The best-known image of Shepherd is a portrait photograph as a young woman wearing a headband and a brooch on her forehead. Shepherd had decided to have her portrait taken at a local photography studio. Whilst sitting for it, she picked up a length of photographic film, wrapped it round her head on a whim and attached a brooch to it, making her look like a Wagnerian princess. In 2016, this image was adapted as an illustration for a new series of £5 notes issued by the Royal Bank of Scotland.

In 2017, a commemorative plaque was placed outside her former home, Dunvegan, in the North Deeside Road, Cults.

In 2024, the play Nan Shepherd: Naked and Unashamed, written by Richard Baron and Ellie Zeegen, was produced in association with Kerri Andrews at Pitlochry Festival Theatre, as a co-production with Firebrand Theatre Company. The play tells the story of Shepherd as author, teacher, hillwalker and lover, and explores the 30-years-delay in the publication of her The Living Mountain. It had a second run in Pitlochry in May and June 2025, with Susan Coyle in the title role.

===Nan Shepherd Prize===
The Nan Shepherd Prize has been awarded every two years since 2019. "It aims not only to celebrate nature writing but provide an inclusive platform for new and emerging nature writers from underrepresented backgrounds." The winner receives a publishing deal with Canongate Books, editorial mentoring, and an advance of £10,000.

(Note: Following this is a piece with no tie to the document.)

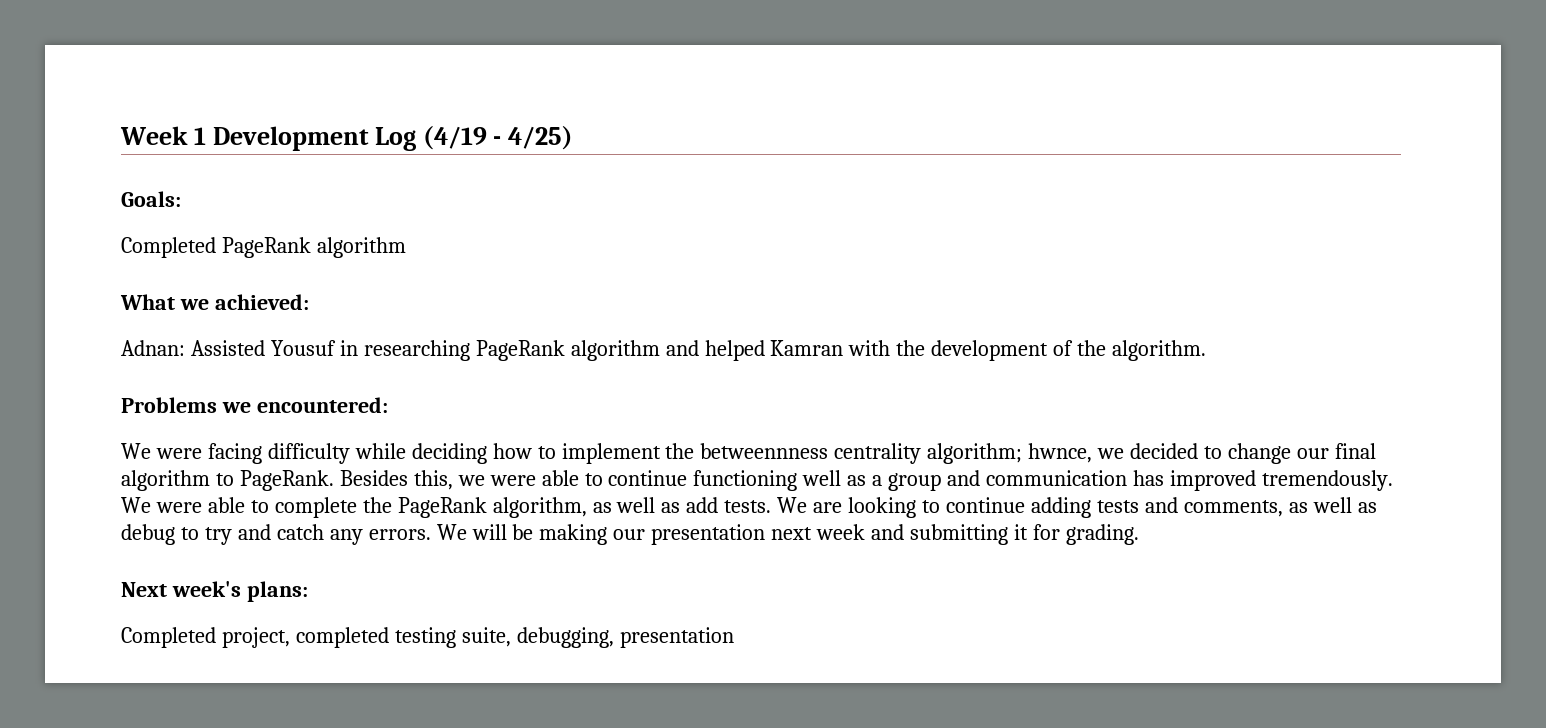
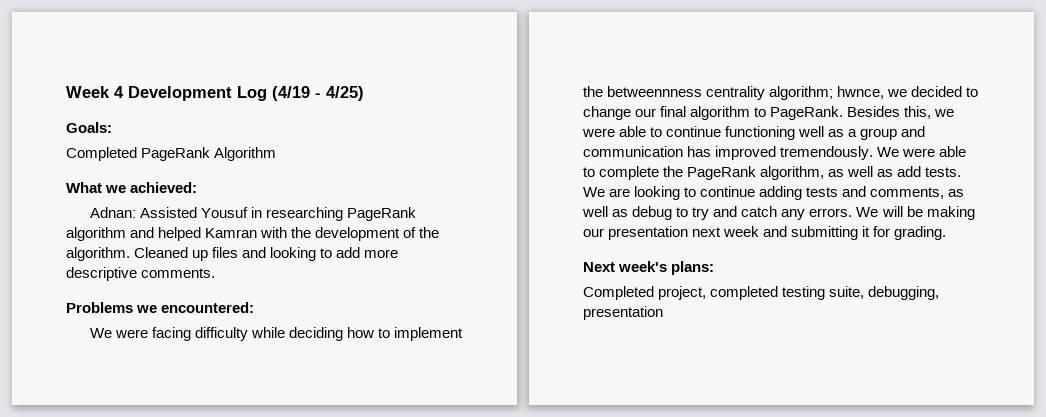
[193,127,206,145] 1 -> [114,86,124,98] 4
[316,237,406,258] algorithm -> [214,147,277,161] Algorithm
(1207, 350) none -> [134,247,399,261] [66,267,216,281] Cleaned up files and looking to add more descriptive comments.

Winners of the Nan Shepherd Prize
| Year | Author | Title |
|---|---|---|
| 2019 | Nina Mingya Powles | Small Bodies of Water |
| 2021 | Marchelle Farrell | Uprooting: From the Caribbean to the Countryside – Finding Home in an English Garden |
| 2023 | Alycia Pirmohamed | A Beautiful and Vital Place |

===Following Nan===
The Following Nan project aims "to encourage others to experience the mountains 'Nan Style'", describing this style as:

- To connect (not conquer)
- To slow down (not race)
- To explore the micro (not just the macro)
 In September 2024, the project took a group of nine women with mixed abilities and experience on a backpacking expedition in the Cairngorms. The film To Know A Mountain, which recorded the expedition, was shown at the 2024 Kendal Mountain Festival and selected for the 2025 Pirineos Mountain Film Festival and the 2025 London Mountain Film Festival. The Following Nan project has produced a "toolkit" to help others to follow Shepherd's style of mountaineering.